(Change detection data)
┄┄┄┄┄┄┄┄┄┄

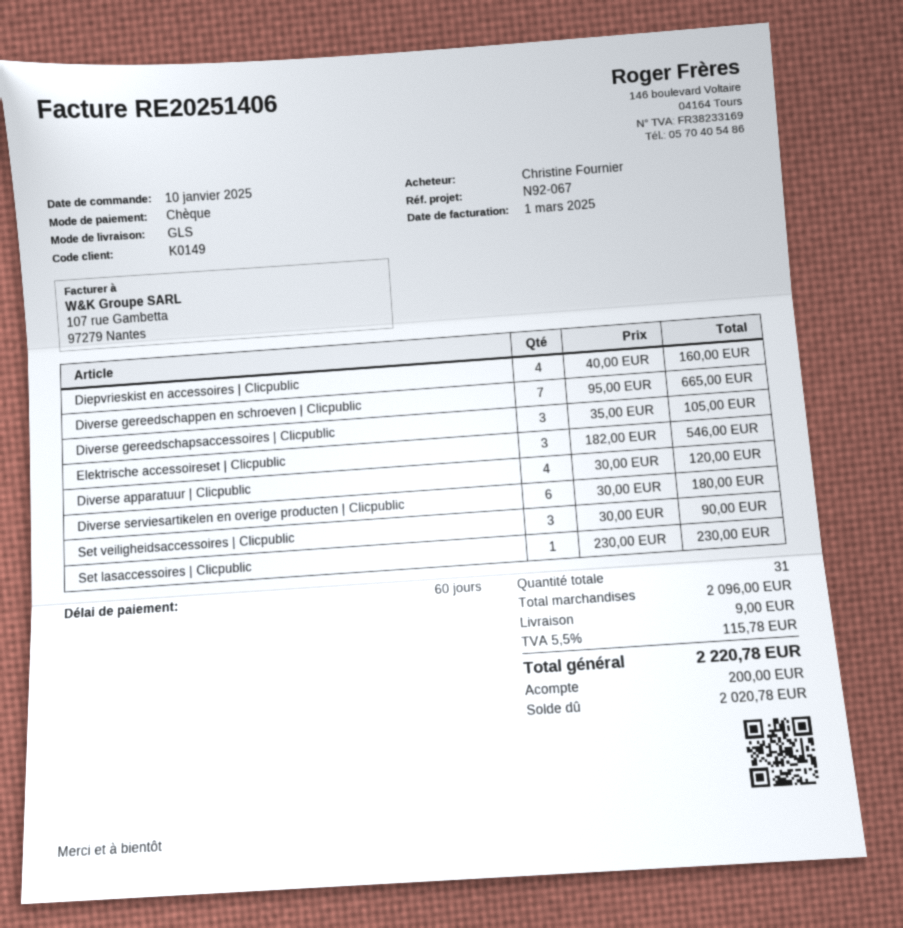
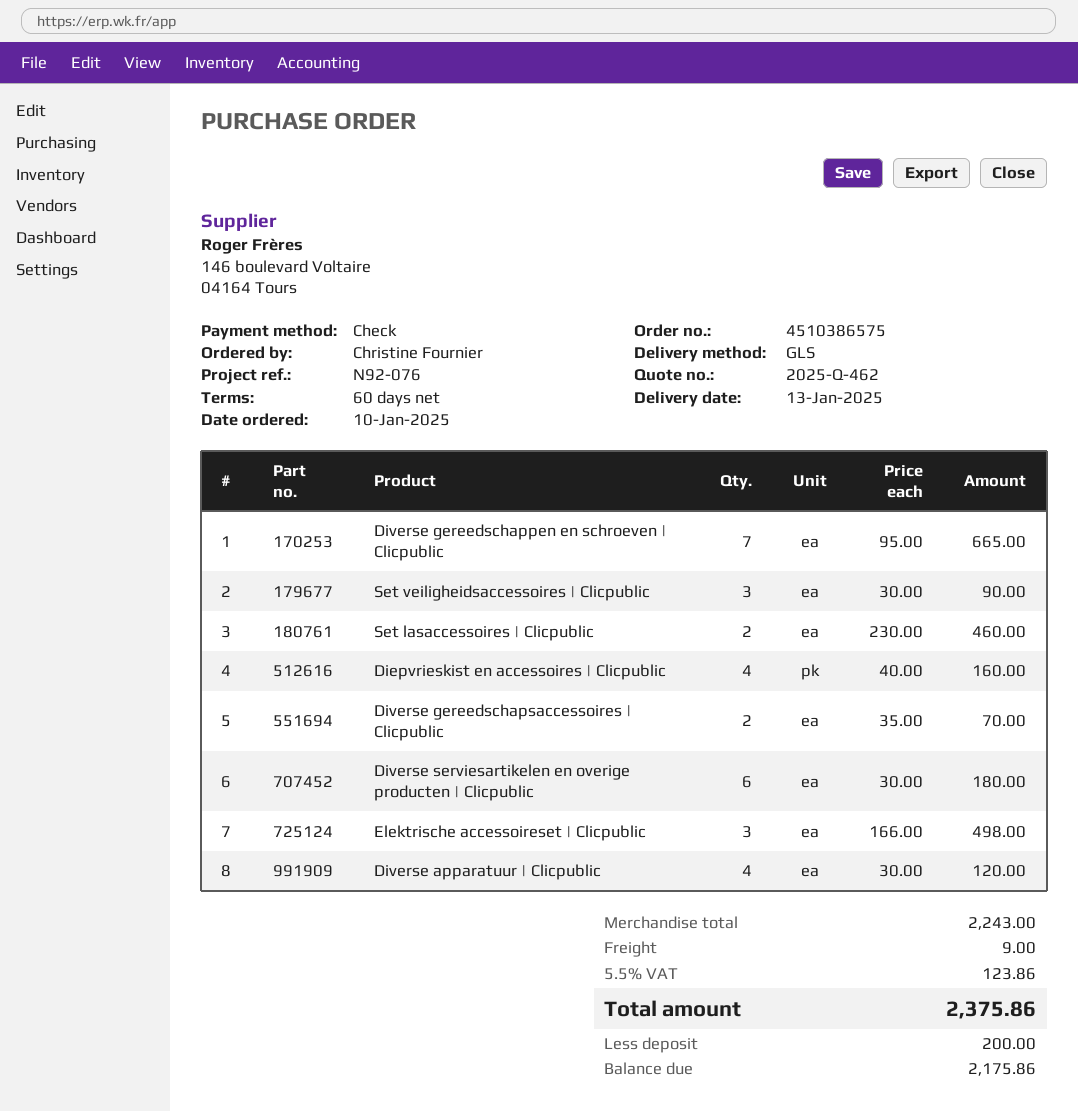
reference: N92-067 -> N92-076
Diverse gereedschapsaccessoires | Clicpublic: 3 x 35.00 = 105.00 -> 2 x 35.00 = 70.00
Elektrische accessoireset | Clicpublic: 3 x 182.00 = 546.00 -> 3 x 166.00 = 498.00
Set lasaccessoires | Clicpublic: 1 x 230.00 = 230.00 -> 2 x 230.00 = 460.00
subtotal: 2096.00 -> 2243.00
tax: 5.5% = 115.78 -> 5.5% = 123.86
total: 2220.78 -> 2375.86
balance: 2020.78 -> 2175.86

┄┄┄┄┄┄┄┄┄┄

### WHAT IS EXPECTED
Beginning with the line that has "subtotal: 2096.00 -> 2243.00", set down every line of the entries above through the final one, unchanged.

### ANSWER FOR THE TASK
subtotal: 2096.00 -> 2243.00
tax: 5.5% = 115.78 -> 5.5% = 123.86
total: 2220.78 -> 2375.86
balance: 2020.78 -> 2175.86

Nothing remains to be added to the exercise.